The people who decide how tax money is spent and those who use it to provide health, education and human services tried talking and listening to one another for two hours Thursday morning.
While the conversation was civil and respectful among the 50 or so participants at the Fowler Center in Bethlehem, frustration seemed to fill the air by the end of the United Way's second annual forum on the state budget.
It was especially apparent in an exchange between Diane Elliott, executive director of New Bethany Ministries in Bethlehem, and Pete Tartline, executive deputy secretary of Gov. Tom Corbett's budget office.
Elliott, whose faith-based agency helps the homeless, the hungry and the mentally ill, pointed out that New Bethany uses its funding to prevent people from becoming a burden on the state by keeping them out of the prison system or becoming entirely dependent on social services.
But with funding becoming harder to come by even as demand for services increases, Elliott wanted to know, "What positive message can I take back for the people we're trying to help?"
Tartline replied that the Corbett administration is committed to reducing the prison population and using those savings on programs that cut down on recidivism.
Not satisfied, Elliott pressed him again: "But what positive message can I take back?"
Tartline responded: "The positive message is, there a finite amount of money, and it's being invested in human services. ... We've cut the fat. Everyone's getting down to the bone. We recognize that."
Which prompted this blast from Alan Jennings, executive director of the Community Action Committee of the Lehigh Valley: "A lot of people making these [funding] decisions are completely clueless," he told the gathering, which included several state representatives and their surrogates. "The fabric of this society is shredding. ... They have no idea what the reality is."
Jennings also had an exchange with Todd Donnelly, president of Viamedia and chairman of the United Way's 2012 campaign.
Donnelly said he believes "people should take care of other people. ... We are all strong and we need to rely on ourselves." Asking for government to help should only be a last resort.
"And don't kill corporations," Donnelly continued, referring to a questioner who wondered why 70 percent of corporations are not paying state taxes.
"They're giving back," he declared, as he mentioned several Lehigh Valley businesses that make generous charitable contributions.
Jennings then cited a statistic for Donnelly: "American corporations account for 6 percent of all charitable giving. A lot of others are carrying the load."

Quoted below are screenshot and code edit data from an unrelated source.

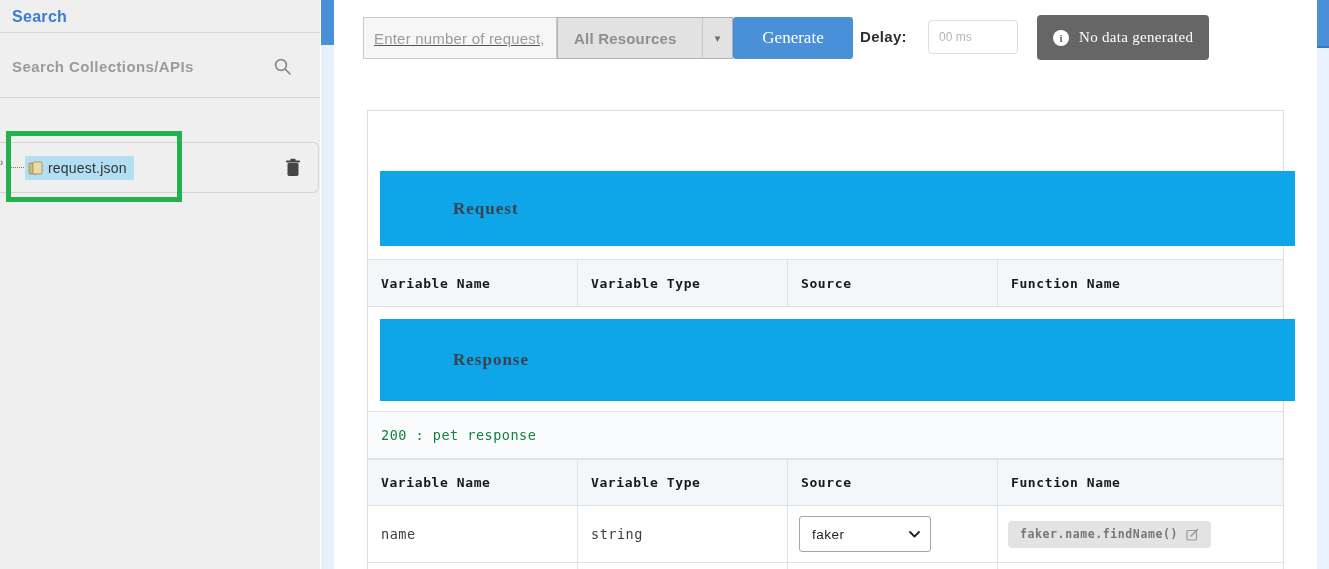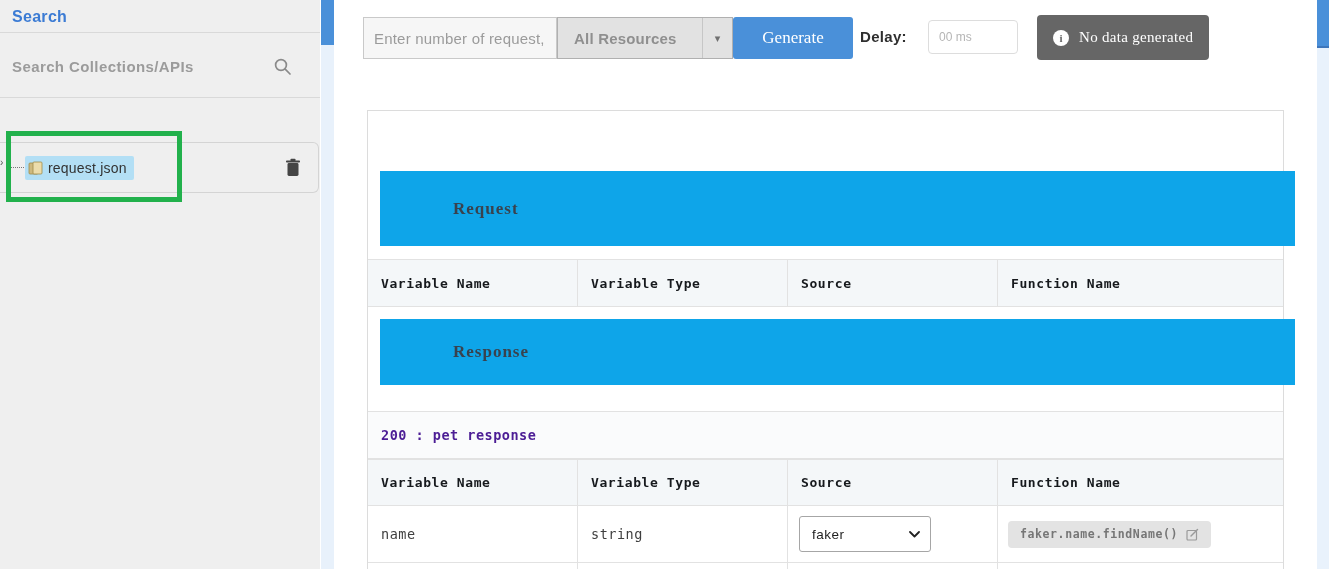--- a/index.html
+++ b/index.html
@@ -22,51 +22,51 @@
   .trash-btn { position:absolute; left:284px; top:15px; width:18px; height:20px; cursor:pointer; background:none; border:none; }
   .green-box { position:absolute; left:6px; top:131px; width:176px; height:71px; border:5px solid #22b14c; z-index:6; pointer-events:none; }
 
   
   .sb-scroll { position:absolute; left:321px; top:0; width:13px; height:569px; background:#e8f1fb; }
   .sb-scroll .thumb { position:absolute; top:0; left:0; width:13px; height:45px; background:#4a90d9; }
   .main-scroll { position:absolute; left:1317px; top:0; width:12px; height:569px; background:#e9f2fc; }
   .main-scroll .thumb { position:absolute; top:0; left:0; width:12px; height:48px; background:#4a90d9; border-bottom:2px solid #3e76bb; }
 
   
-  .tb-requests { position:absolute; left:363px; top:17px; width:194px; height:42px; background:#f6f6f6; border:1px solid #c9c9c9; outline:none; padding:0 10px; font-size:15px; color:#555; letter-spacing:.2px; }
+  .tb-requests { position:absolute; left:363px; top:17px; width:194px; height:42px; background:#f6f6f6; border:1px solid #c9c9c9; outline:none; padding:0 10px; font-size:15px; color:#555; letter-spacing:.2px;text-decoration:underline; }
   .tb-requests::placeholder { color:#9b9b9b; }
   .tb-dropdown { position:absolute; left:557px; top:17px; width:176px; height:42px; background:#e2e2e2; border:1px solid #b0b0b0; display:flex; align-items:center; cursor:pointer; }
   .tb-dropdown .dd-label { flex:1; padding-left:16px; font-size:15px; font-weight:bold; color:#8f8f8f; letter-spacing:.2px; }
   .tb-dropdown .dd-caret-box { width:30px; height:100%; border-left:1px solid #c6c6c6; display:flex; align-items:center; justify-content:center; }
   .tb-dropdown .dd-caret { font-size:11px; color:#707070; }
   .tb-generate { position:absolute; left:733px; top:17px; width:120px; height:42px; background:#4a90d9; border:none; border-radius:3px; color:#fff; font-family:"Liberation Serif", serif; font-size:17px; cursor:pointer; }
   .tb-delay-label { position:absolute; left:860px; top:28px; font-size:15px; font-weight:bold; color:#2f2f2f; letter-spacing:.3px; }
   .tb-delay { position:absolute; left:928px; top:20px; width:90px; height:30px; border:1px solid #ddd; border-radius:4px; outline:none; padding:16px 10px; font-size:12px; color:#777; }
   .tb-delay::placeholder { color:#b5b5b5; }
   .tb-status { position:absolute; left:1037px; top:15px; height:45px; padding:0 16px; background:#666666; border-radius:4px; display:inline-flex; align-items:center; gap:10px; }
   .tb-status .info-circle { width:16px; height:16px; background:#fff; border-radius:50%; display:flex; align-items:center; justify-content:center; font-family:"Liberation Serif", serif; font-size:11px; font-weight:bold; color:#666; }
   .tb-status .status-text { color:#fff; font-family:"Liberation Serif", serif; font-size:15px; letter-spacing:.3px; }
 
   
   .panel { position:absolute; left:367px; top:110px; width:917px; height:470px; background:#fff; border:1px solid #dcdcdc; }
   .method-row { position:absolute; left:0; top:0; width:100%; height:60px; cursor:pointer; }
   .method-badge { position:absolute; left:21px; top:12px; width:84px; height:40px; background:#2cb22c; border-radius:2px; color:#fff; font-size:15px; font-weight:bold; display:flex; align-items:center; justify-content:center; letter-spacing:.5px; }
   .method-path { position:absolute; left:124px; top:0; height:60px; display:flex; align-items:center; font-family:"Liberation Serif", serif; font-weight:bold; font-size:17px; color:#2f3a47; letter-spacing:1.5px; }
   .band { position:absolute; left:12px; width:100%; background:#0ea5e9; display:flex; align-items:center; }
   .band-request { top:60px; height:75px; }
-  .band-response { top:208px; height:66px; }
+  .band-response { top:208px; height:82px; }
   .band-text { padding-left:73px; font-family:"Liberation Serif", serif; font-weight:bold; font-size:17px; color:#39424e; letter-spacing:1px; }
   .thead { position:absolute; left:0; width:100%; background:#f4f7f9; border-top:1px solid #e2e2e2; border-bottom:1px solid #e2e2e2; display:flex; }
   .thead-1 { top:148px; height:48px; }
   .thead-2 { top:348px; height:47px; }
   .th { display:flex; align-items:center; padding-left:13px; font-family:"DejaVu Sans Mono", monospace; font-weight:bold; font-size:13px; color:#16191d; letter-spacing:.6px; }
   .col-1, .col-2, .col-3 { width:210px; border-right:1px solid #e2e2e2; }
   .col-4 { flex:1; }
   .code-row { position:absolute; left:0; top:300px; width:100%; height:48px; background:#fafbfc; border-top:1px solid #e2e2e2; border-bottom:1px solid #e2e2e2; display:flex; align-items:center; }
-  .code-text { padding-left:13px; font-family:"DejaVu Sans Mono", monospace; font-weight:bold; font-size:13.5px; color:#4c1d95; letter-spacing:.5px; }
+  .code-text { padding-left:13px; font-family:"DejaVu Sans Mono", monospace; font-weight:normal; font-size:13.5px; color:#15803d; letter-spacing:.5px; }
   .data-row { position:absolute; left:0; top:395px; width:100%; height:57px; background:#fff; border-bottom:1px solid #e2e2e2; display:flex; }
   .td { display:flex; align-items:center; padding-left:13px; font-family:"DejaVu Sans Mono", monospace; font-size:13.5px; color:#3f3f3f; letter-spacing:.5px; }
   .stub-row { position:absolute; left:0; top:452px; width:100%; height:18px; display:flex; }
   .stub-row .col-1, .stub-row .col-2, .stub-row .col-3 { height:100%; }
   .source-select { margin-left:11px; width:132px; height:36px; background:#fff; border:1px solid #a6a6a6; border-radius:3px; display:flex; align-items:center; justify-content:space-between; padding:0 10px 0 12px; cursor:pointer; }
   .source-select .sel-label { font-family:"Liberation Sans", sans-serif; font-size:13.5px; color:#1f1f1f; }
   .func-badge { margin-left:10px; height:27px; padding:0 12px; background:#e3e3e3; border-radius:4px; display:inline-flex; align-items:center; gap:8px; cursor:pointer;text-align:center; }
   .func-text { font-family:"DejaVu Sans Mono", monospace; font-weight:bold; font-size:11.5px; color:#767676; letter-spacing:.6px; }
 </style>
 </head>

Victoria Coyle, executive director of North Penn Legal Services, said the staff of her non-profit is losing ground while trying to do more with less.
Coyle said she has laid off 12 of her staff, and reduced North Penn's budget by $1 million. Some of the staff are not getting pensions, some are not getting health care and there have been no cost of living increases, she noted.
"People who need [our services] cannot get in the door," she said. "[But] it's always us [non-profits] being asked to give more and more."
Peter Schweyer, director of government and community relations for Sacred Heart Hospital, said he was pleased that Gov. Corbett is heading to Washington, D.C., next week to talk about expanding Medicaid in Pennsylvania with Health and Human Services secretary Kathleen Sebelius.
He said by currently, 7 percent of Sacred Heart's patients "walk in and pay nothing."
By accepting the Medicaid expansion part of the president's new health-care plan, the number of uninsured in Pennsylvania could drop by two-thirds by 2016. Not doing so would cost the state $3.2 billion in annual growth, he added.
Tartline said Corbett has been reluctant to opt in on the program because of the many questions surrounding it.
In his 20-minute opening presentation, Tartline pointed out that the governor's proposed budget "has the highest level of state education funding in history" -- $5.5 billion, a $90 million increase over last year.
And, he said, the governor has earmarked the expected $1 billion from the sale of the state liquor store system for educational programs.
But Susan Lozada, executive director of community and student services in the Allentown School District, said from her vantage point, "the perception is that public education is being dismantled. We're always talking about a balanced budget rather than a balanced child."
She said privatizing liquor sales will make alcohol more readily available and undercut anti-drug and alcohol programs aimed at students.
She suggested lawmakers explore other ways of funding public education, including taxing profits from Marcellus shale gas drilling and getting blighted properties back on the tax rolls.